* _Difference listings_
= = = = =

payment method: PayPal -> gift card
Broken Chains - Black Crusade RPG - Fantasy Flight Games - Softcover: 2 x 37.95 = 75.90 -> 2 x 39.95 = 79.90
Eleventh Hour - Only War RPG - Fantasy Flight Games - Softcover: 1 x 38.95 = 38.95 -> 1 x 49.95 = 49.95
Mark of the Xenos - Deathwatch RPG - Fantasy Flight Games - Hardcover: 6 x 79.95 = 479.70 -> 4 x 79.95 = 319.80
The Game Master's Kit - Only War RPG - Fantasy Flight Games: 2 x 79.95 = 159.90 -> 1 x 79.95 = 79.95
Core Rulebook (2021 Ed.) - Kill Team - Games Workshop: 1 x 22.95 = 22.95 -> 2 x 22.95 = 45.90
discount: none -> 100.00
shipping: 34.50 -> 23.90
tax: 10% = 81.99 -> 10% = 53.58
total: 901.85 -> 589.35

= = = = =

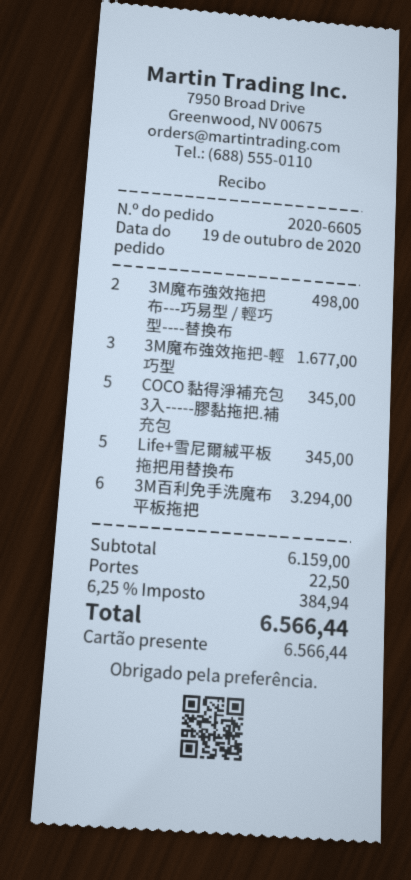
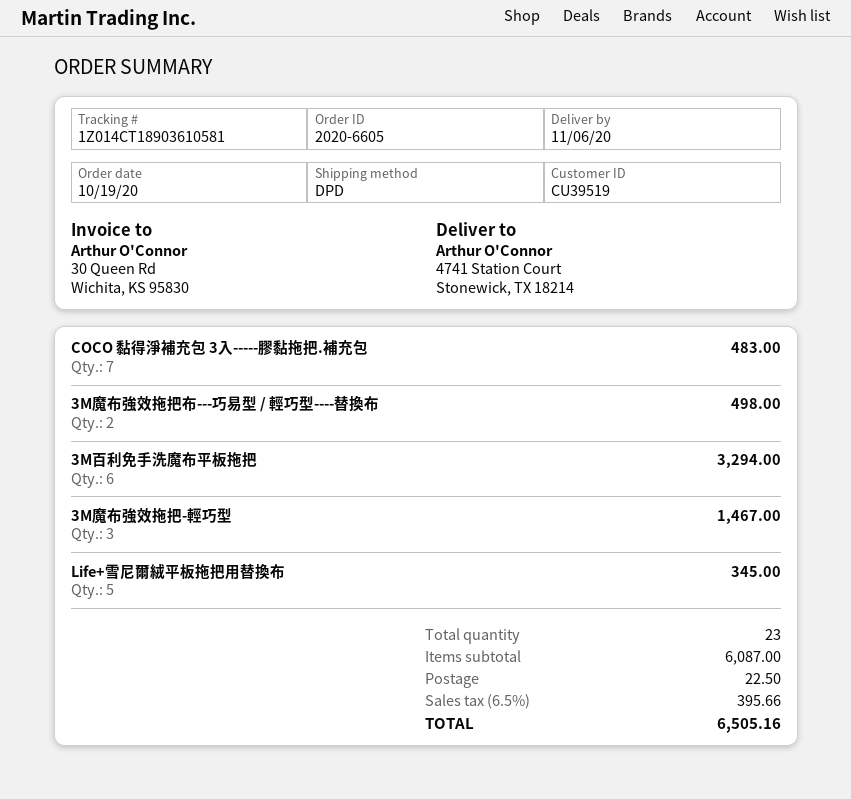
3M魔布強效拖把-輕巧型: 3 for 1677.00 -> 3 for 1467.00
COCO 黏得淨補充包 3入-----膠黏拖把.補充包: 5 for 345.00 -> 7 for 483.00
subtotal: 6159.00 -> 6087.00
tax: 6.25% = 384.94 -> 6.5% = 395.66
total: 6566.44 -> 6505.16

= = = = =

* _TASK DESCRIPTION_
In the records above, find the line with "payment method: PayPal -> gift card"; write out exactly that line and each one after it, stopping after the line with "Eleventh Hour - Only".

* _ANSWER TO THIS PROBLEM_
payment method: PayPal -> gift card
Broken Chains - Black Crusade RPG - Fantasy Flight Games - Softcover: 2 x 37.95 = 75.90 -> 2 x 39.95 = 79.90
Eleventh Hour - Only War RPG - Fantasy Flight Games - Softcover: 1 x 38.95 = 38.95 -> 1 x 49.95 = 49.95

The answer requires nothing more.